Top of Data for processing

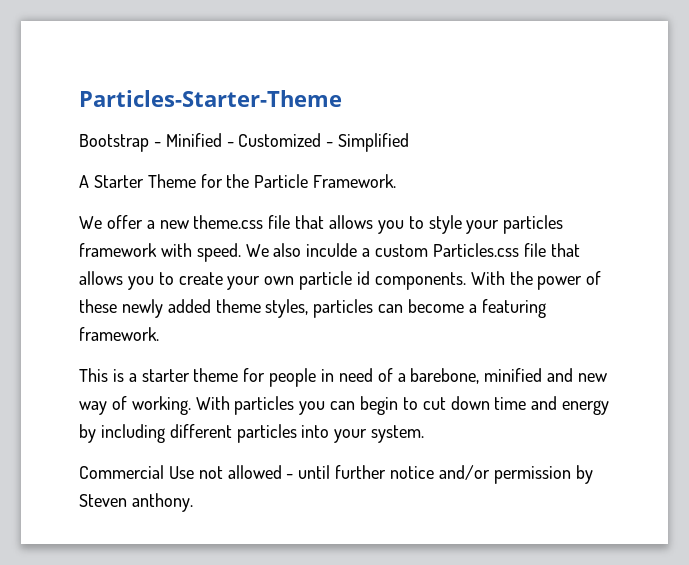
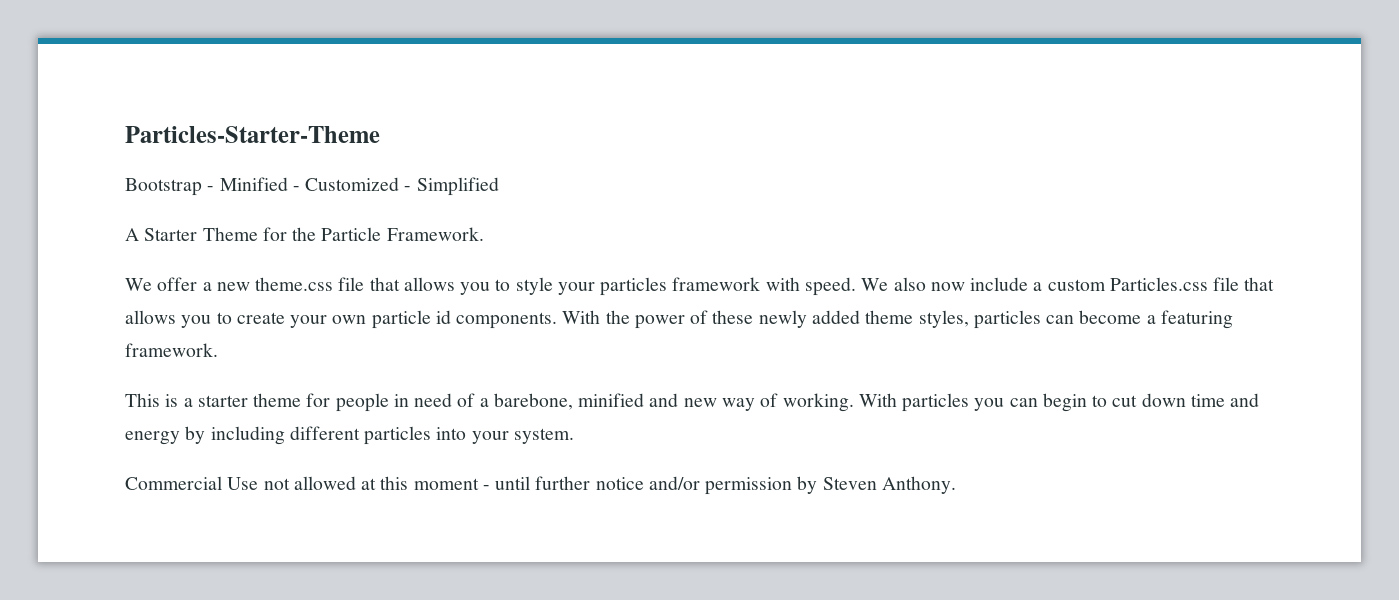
[306,243,358,257] inculde -> [930,277,1029,291] now include
(282, 472) none -> [361,476,479,490] at this moment
[131,493,193,512] anthony. -> [881,476,956,494] Anthony.

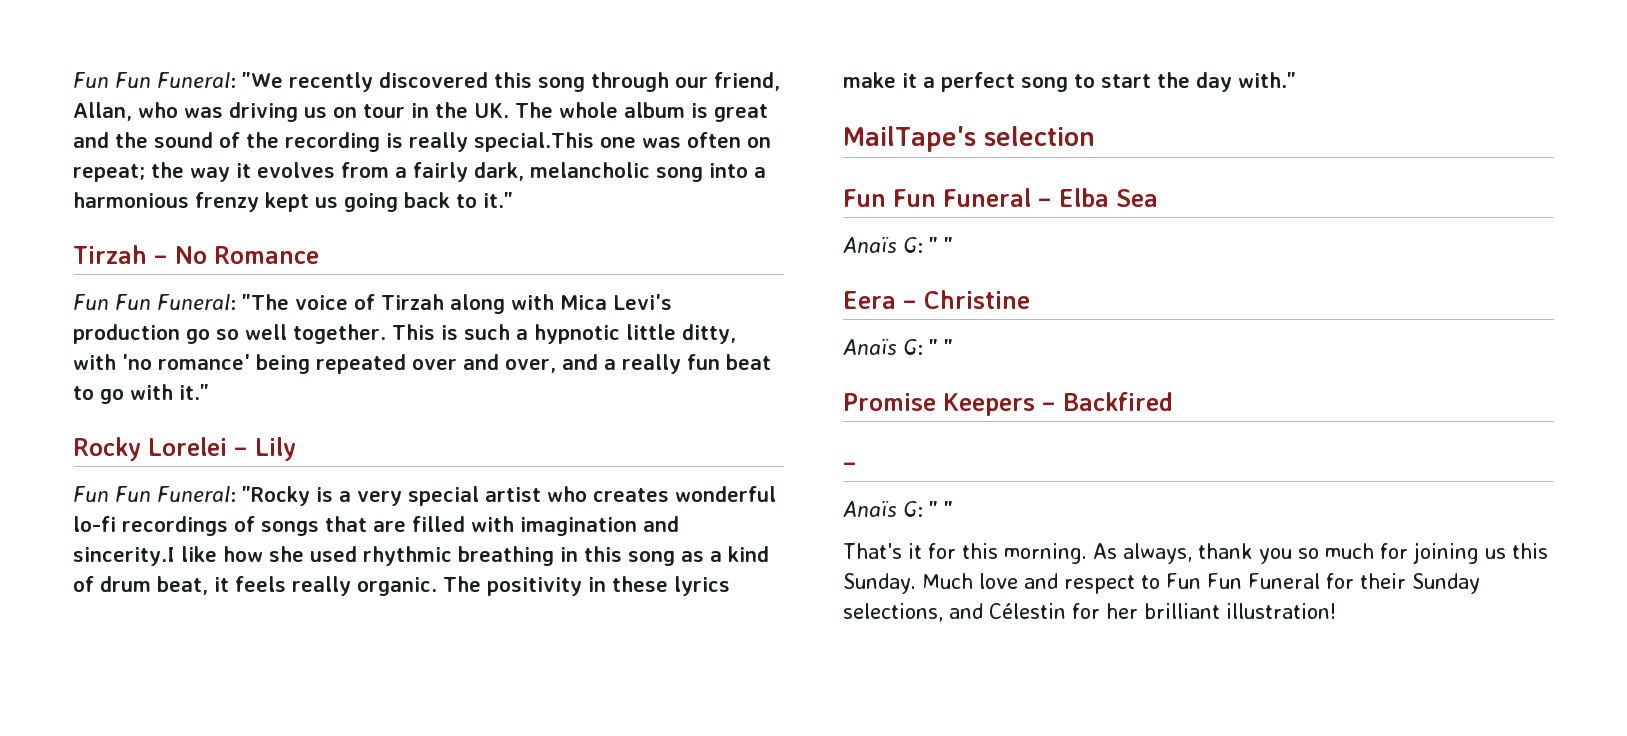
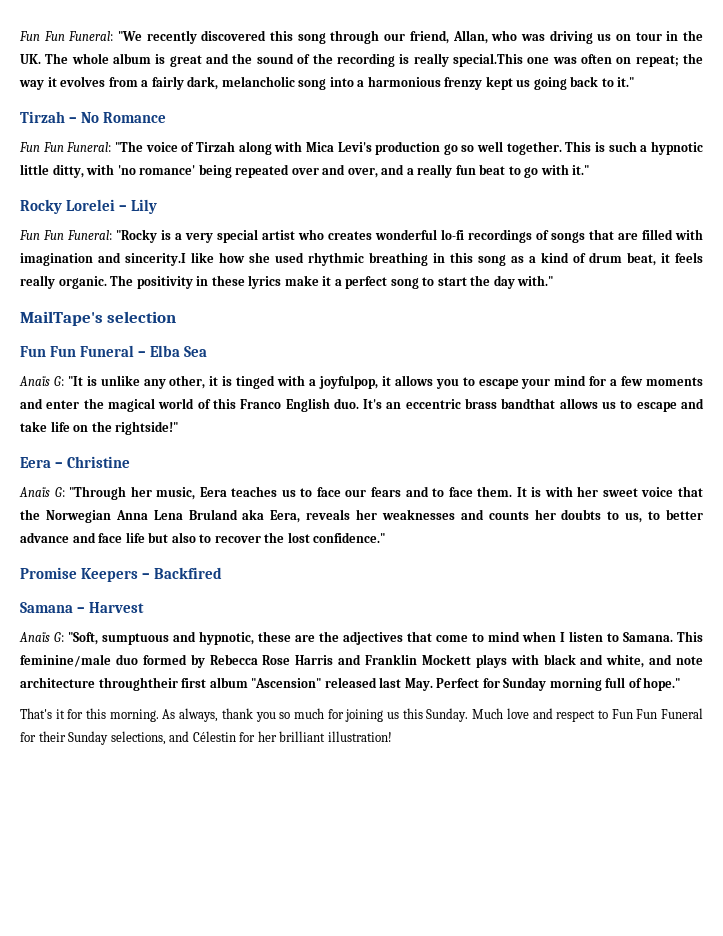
[929,237,953,253] " " -> [67,375,704,389] [20,398,704,412] [20,421,179,435] "It is unlike any other, it is tinged with a joyfulpop, it allows you to escape your mind for a few moments and enter the magical world of this Franco English duo. It's an eccentric brass bandthat allows us to escape and take life on the rightside!"
[929,339,953,355] " " -> [69,486,703,500] [20,509,703,523] [20,532,386,543] "Through her music, Eera teaches us to face our fears and to face them. It is with her sweet voice that the Norwegian Anna Lena Bruland aka Eera, reveals her weaknesses and counts her doubts to us, to better advance and face life but also to recover the lost confidence."
[843,462,857,471] [843,500,953,517] – // Anaïs G: " " -> [20,602,145,613] [19,631,703,645] [20,654,703,668] [20,677,681,691] Samana – Harvest // Anaïs G: "Soft, sumptuous and hypnotic, these are the adjectives that come to mind when I listen to Samana. This feminine/male duo formed by Rebecca Rose Harris and Franklin Mockett plays with black and white, and note architecture throughtheir first album "Ascension" released last May. Perfect for Sunday morning full of hope."

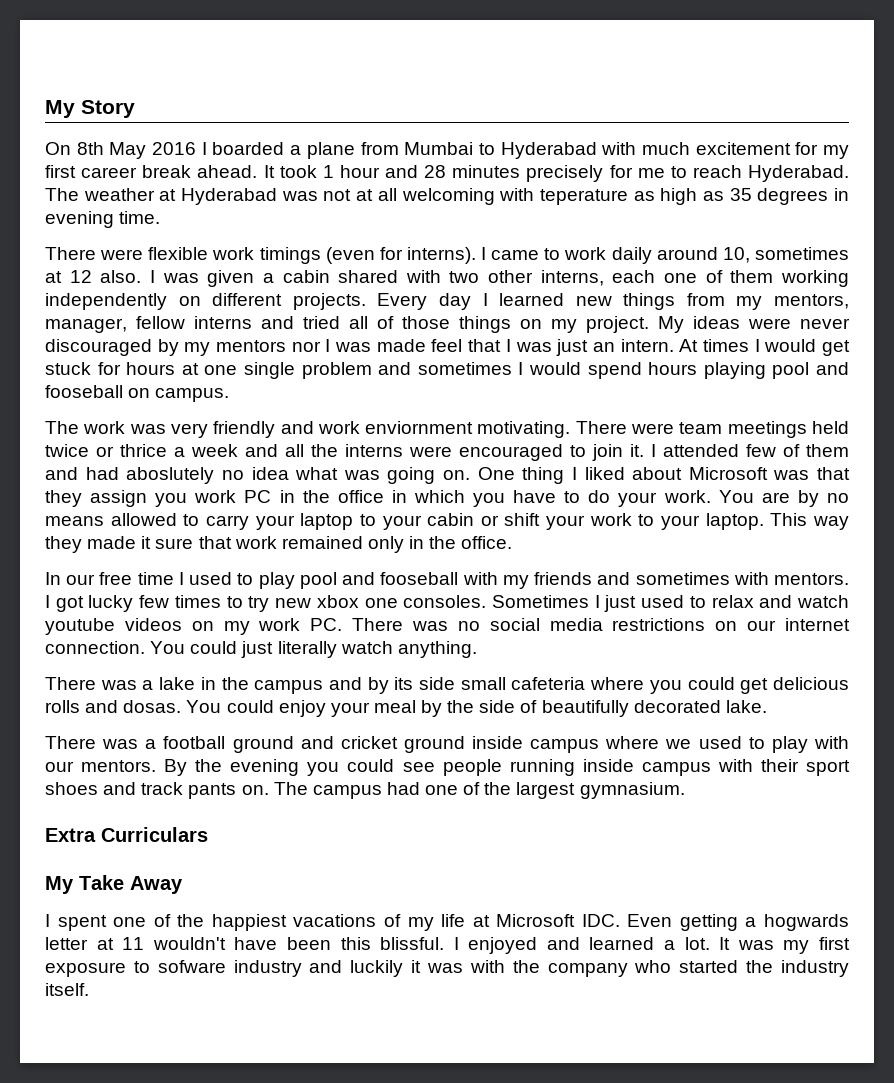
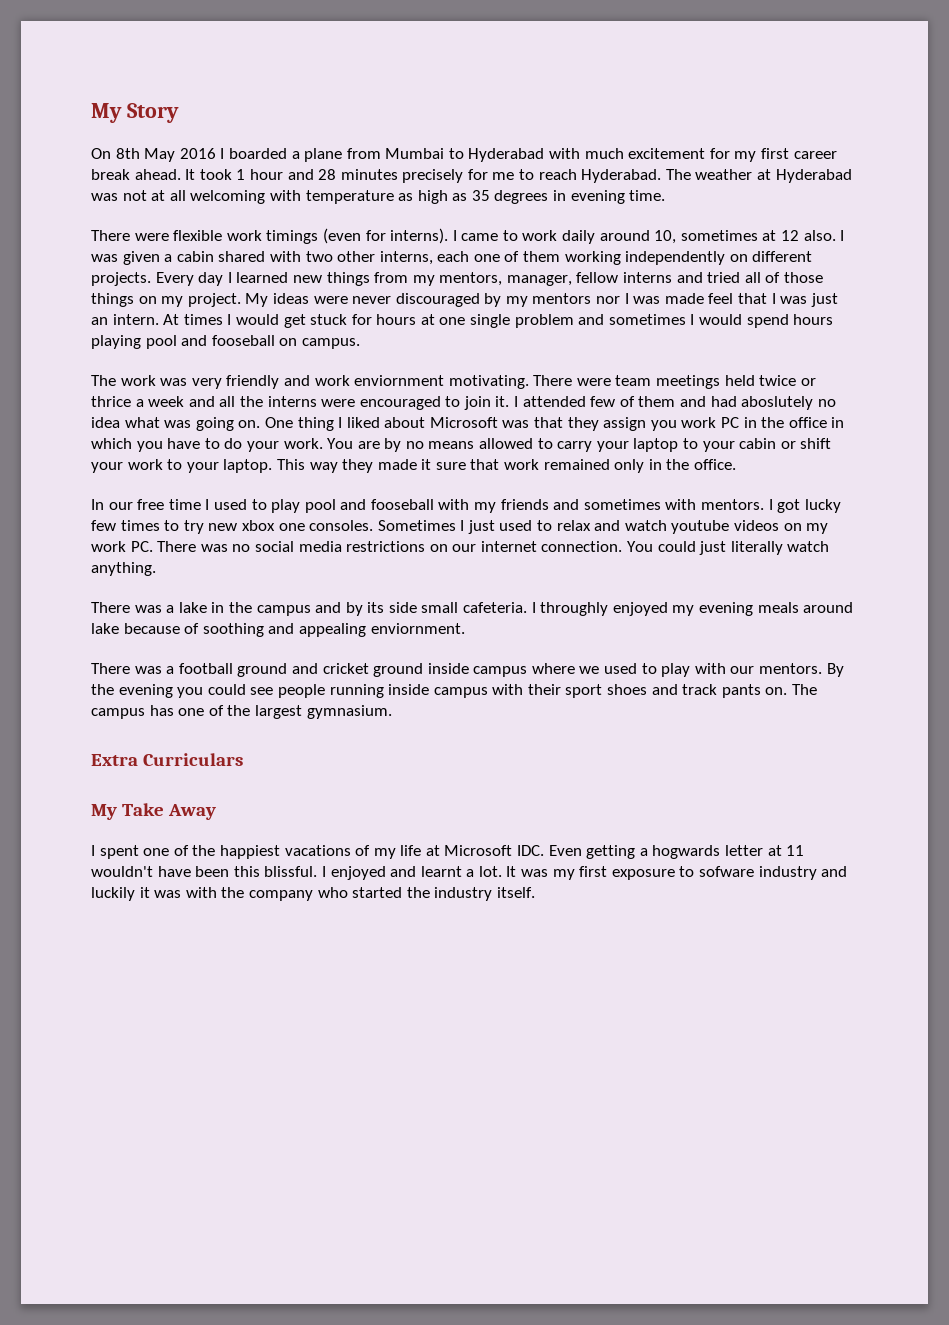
[539,189,628,205] teperature -> [305,190,394,204] temperature
[511,677,850,694] [45,700,767,717] cafeteria where you could get delicious rolls and dosas. You could enjoy your meal by the side of beautifully decorated lake. -> [463,602,854,616] [91,623,465,637] cafeteria. I throughly enjoyed my evening meals around lake because of soothing and appealing enviornment.
[386,782,420,795] had -> [149,705,174,716] has
[589,937,655,950] learned -> [420,866,462,877] learnt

Bottom of Data for processing

## [Exercise details]
Return the lines exactly as they stand, from the start of the entries through the line holding "[131,493,193,512] anthony. ->"; omit the pictures.

## [Answer for the task]
[306,243,358,257] inculde -> [930,277,1029,291] now include
(282, 472) none -> [361,476,479,490] at this moment
[131,493,193,512] anthony. -> [881,476,956,494] Anthony.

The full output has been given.